Start of Data for this exercise
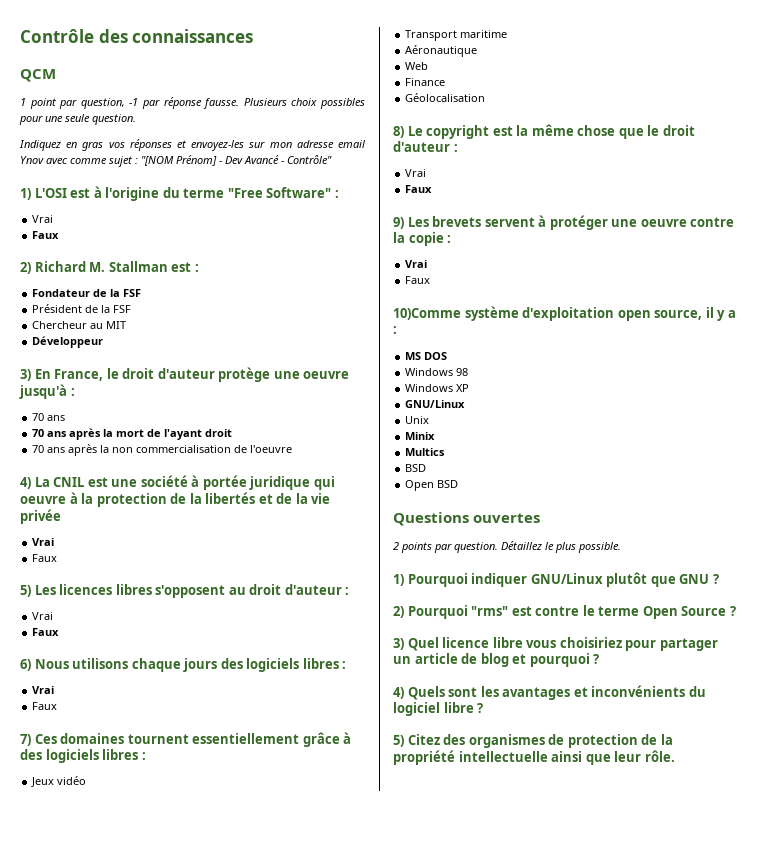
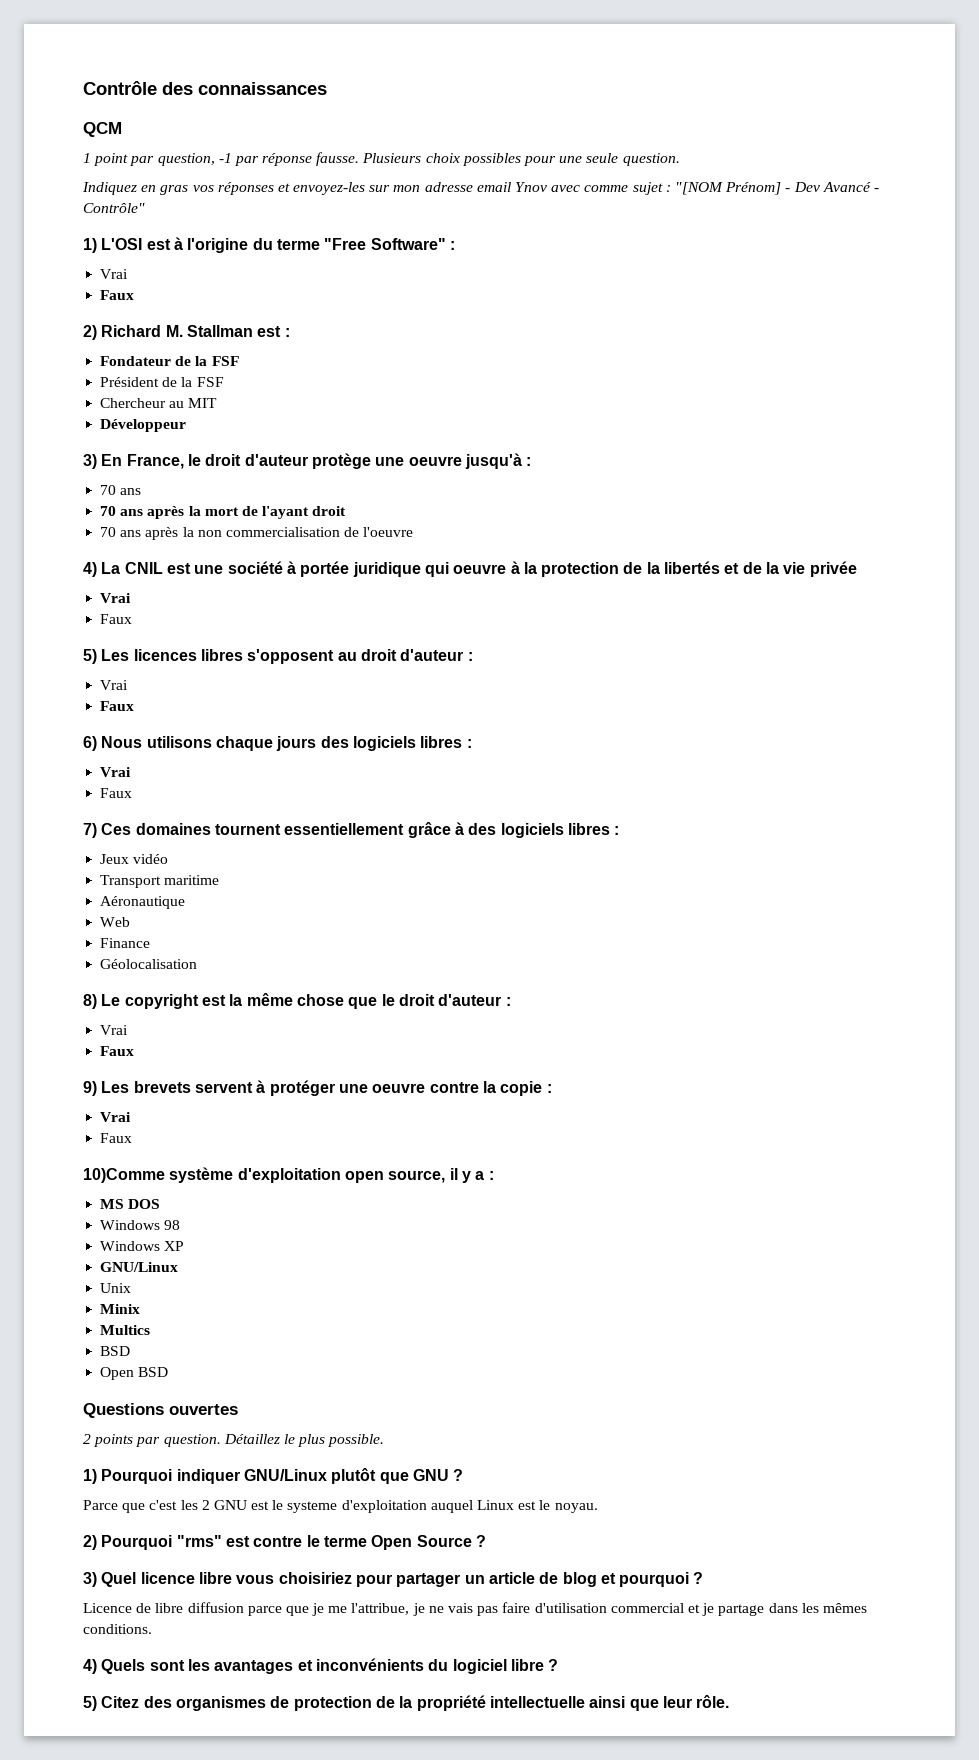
(719, 579) none -> [83,1500,598,1513] // Parce que c'est les 2 GNU est le systeme d'exploitation auquel Linux est le noyau.
(600, 659) none -> [83,1602,867,1616] [83,1624,152,1634] // Licence de libre diffusion parce que je me l'attribue, je ne vais pas faire d'utilisation commercial et je partage dans les mêmes conditions.

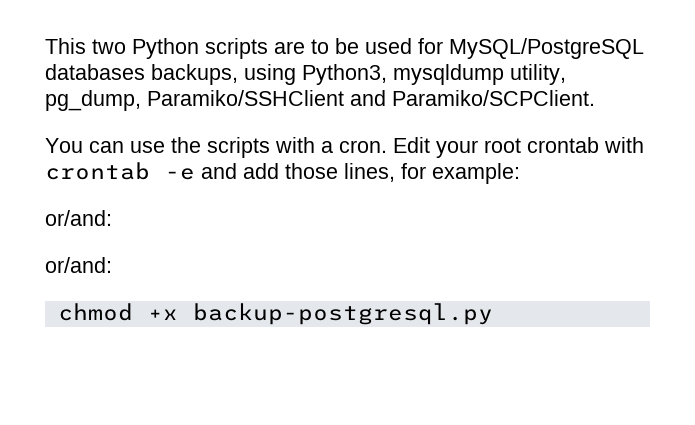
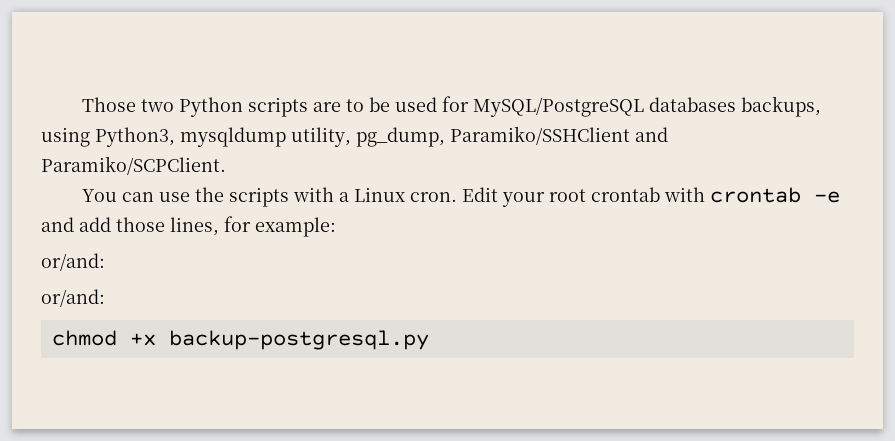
[45,38,86,54] This -> [81,97,136,112] Those
(333, 147) none -> [353,187,405,202] Linux

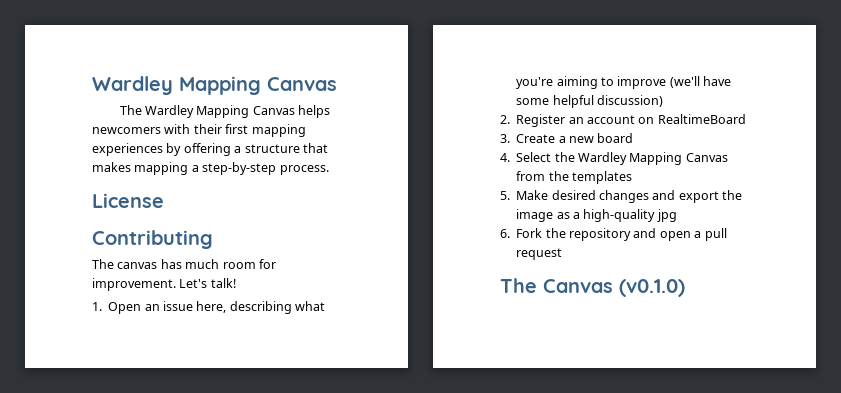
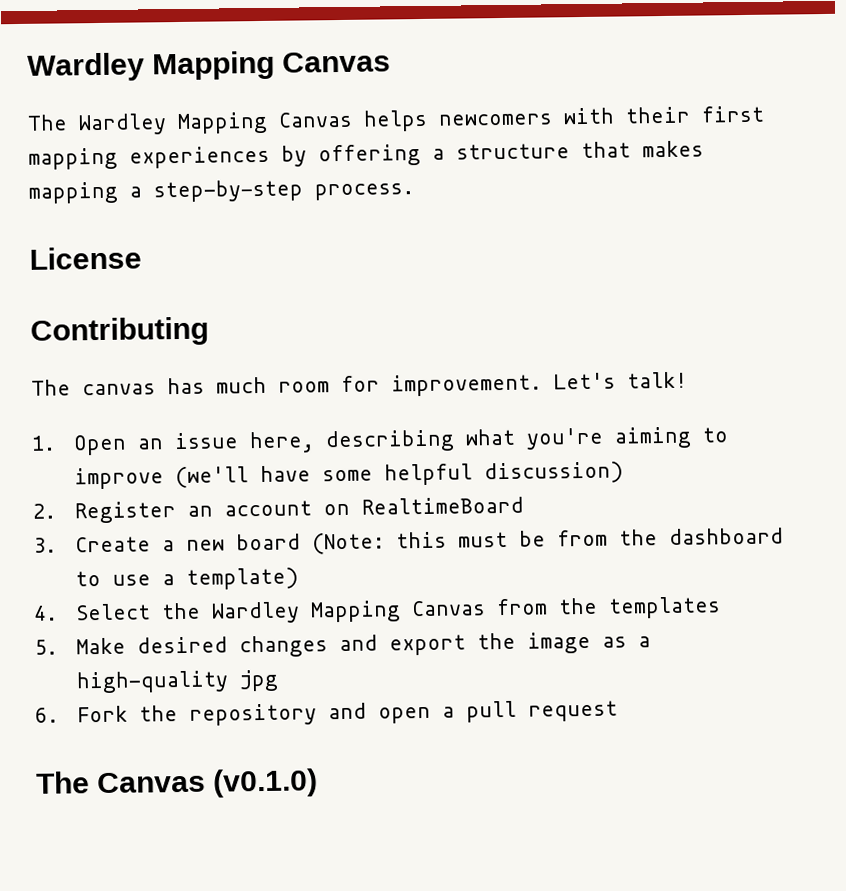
(634, 138) none -> [312,527,785,555] [75,567,300,590] (Note: this must be from the dashboard to use a template)

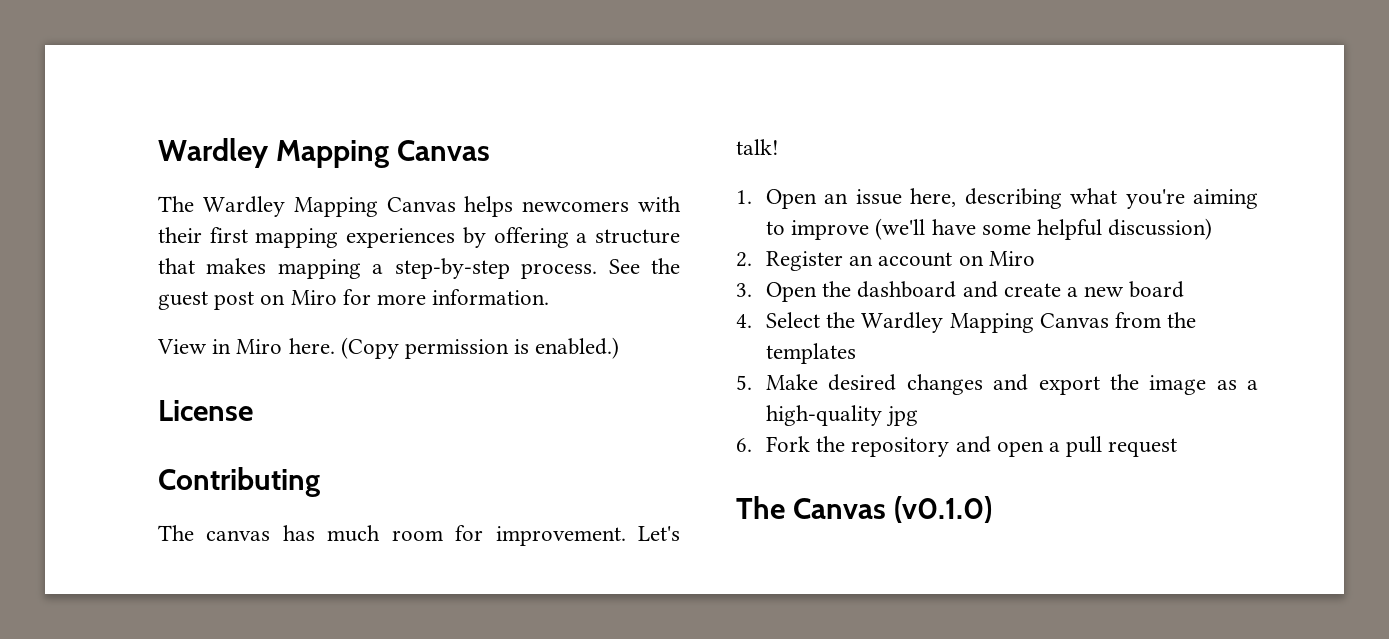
(414, 192) none -> [608,258,680,274] [158,289,550,310] [157,337,620,359] See the guest post on Miro for more information. // View in Miro here. (Copy permission is enabled.)
[361,496,525,515] RealtimeBoard -> [988,251,1035,266] Miro
[75,527,785,555] [75,567,300,590] Create a new board (Note: this must be from the dashboard to use a template) -> [766,281,1185,302] Open the dashboard and create a new board

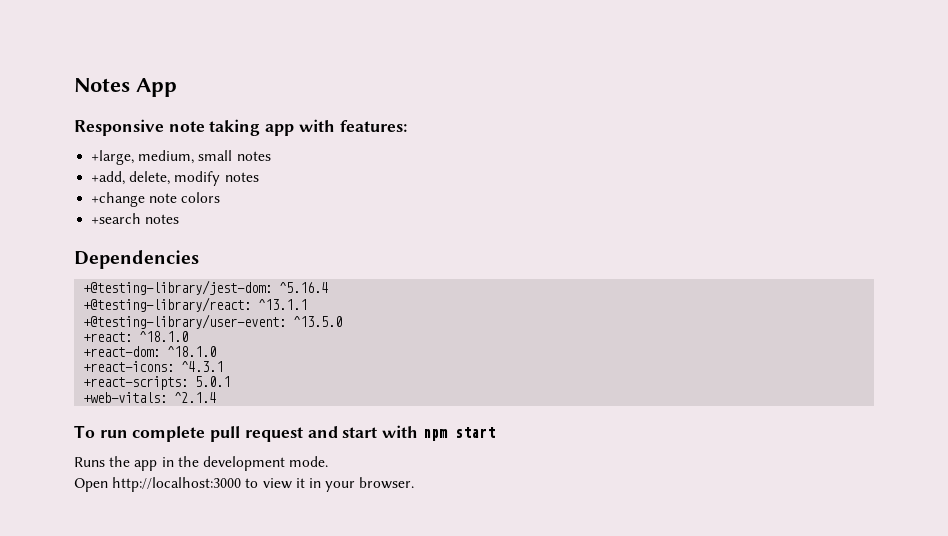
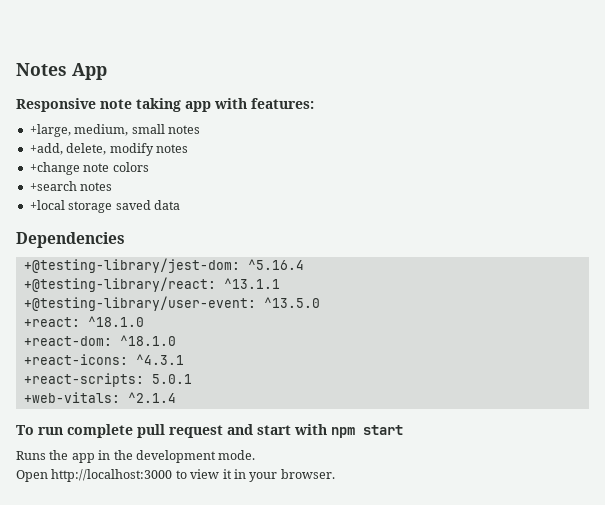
(180, 219) none -> [29,200,180,213] // +local storage saved data

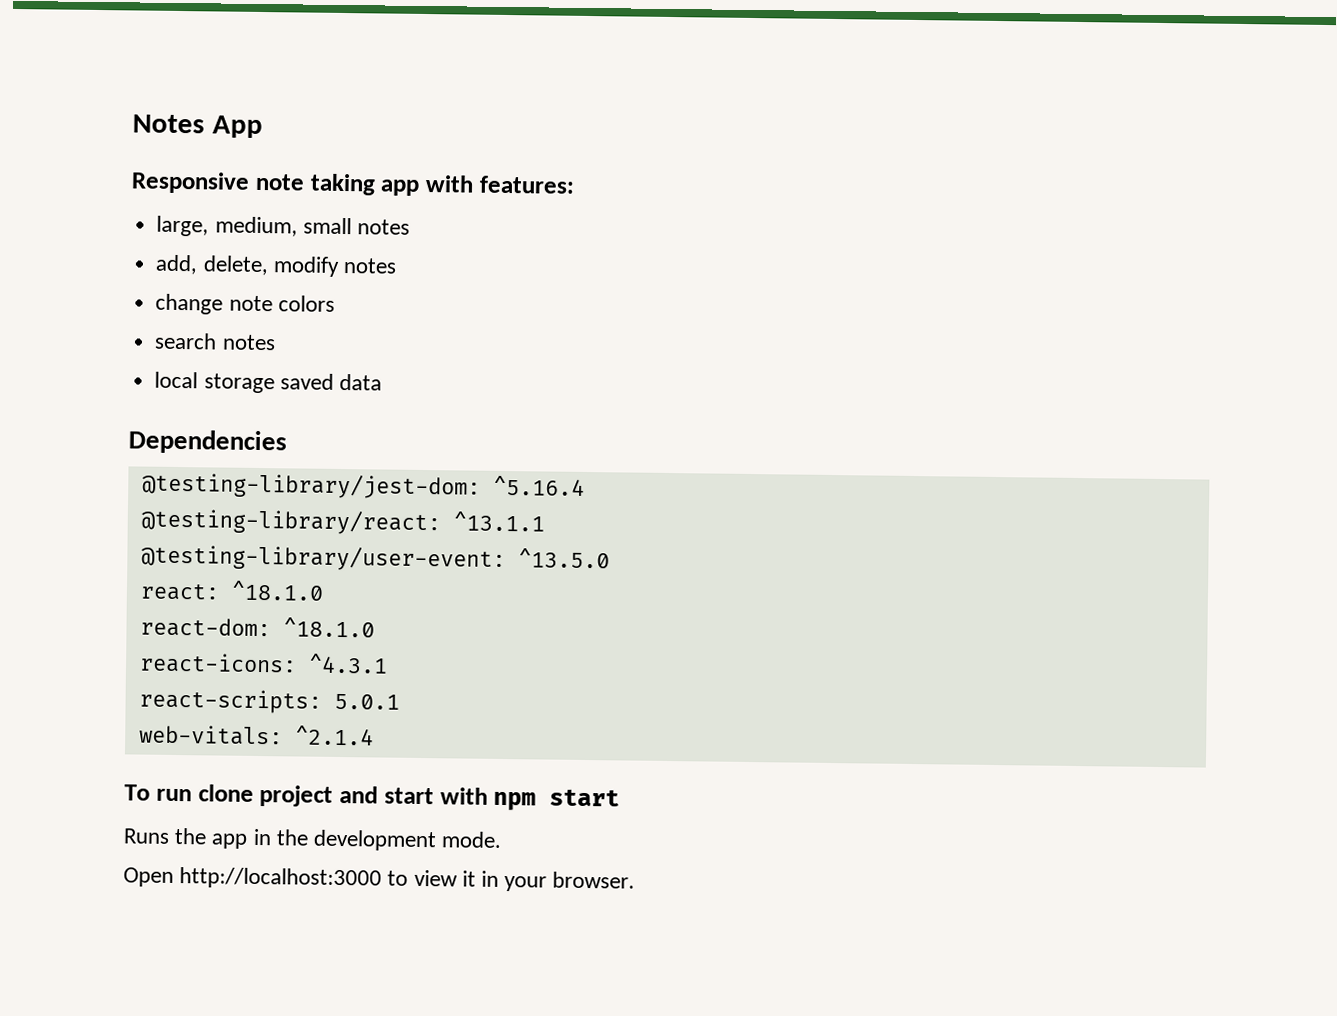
[29,124,71,137] +large, -> [156,215,210,237] large,
[29,143,63,155] +add, -> [155,254,199,275] add,
[29,162,80,175] +change -> [155,293,224,315] change
[29,181,113,191] [29,200,65,210] +search notes // +local -> [154,332,276,351] [154,371,199,389] search notes // local
[23,258,240,273] +@testing-library/jest-dom: -> [141,472,481,500] @testing-library/jest-dom:
[23,277,216,292] +@testing-library/react: -> [140,508,441,536] @testing-library/react:
[23,296,256,311] +@testing-library/user-event: -> [140,544,506,573] @testing-library/user-event:
[23,316,144,327] [23,335,176,346] [23,354,128,365] +react: ^18.1.0 // +react-dom: ^18.1.0 // +react-icons: -> [139,580,324,601] [139,617,375,638] [138,652,297,674] react: ^18.1.0 // react-dom: ^18.1.0 // react-icons:
[23,373,144,387] +react-scripts: -> [138,688,322,714] react-scripts:
[23,392,120,403] +web-vitals: -> [138,724,283,746] web-vitals:
[67,424,223,438] complete pull request -> [197,784,334,807] clone project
End of Data for this exercise
Which lines in the records above include the word "template"? Copy them out.

(634, 138) none -> [312,527,785,555] [75,567,300,590] (Note: this must be from the dashboard to use a template)
[75,527,785,555] [75,567,300,590] Create a new board (Note: this must be from the dashboard to use a template) -> [766,281,1185,302] Open the dashboard and create a new board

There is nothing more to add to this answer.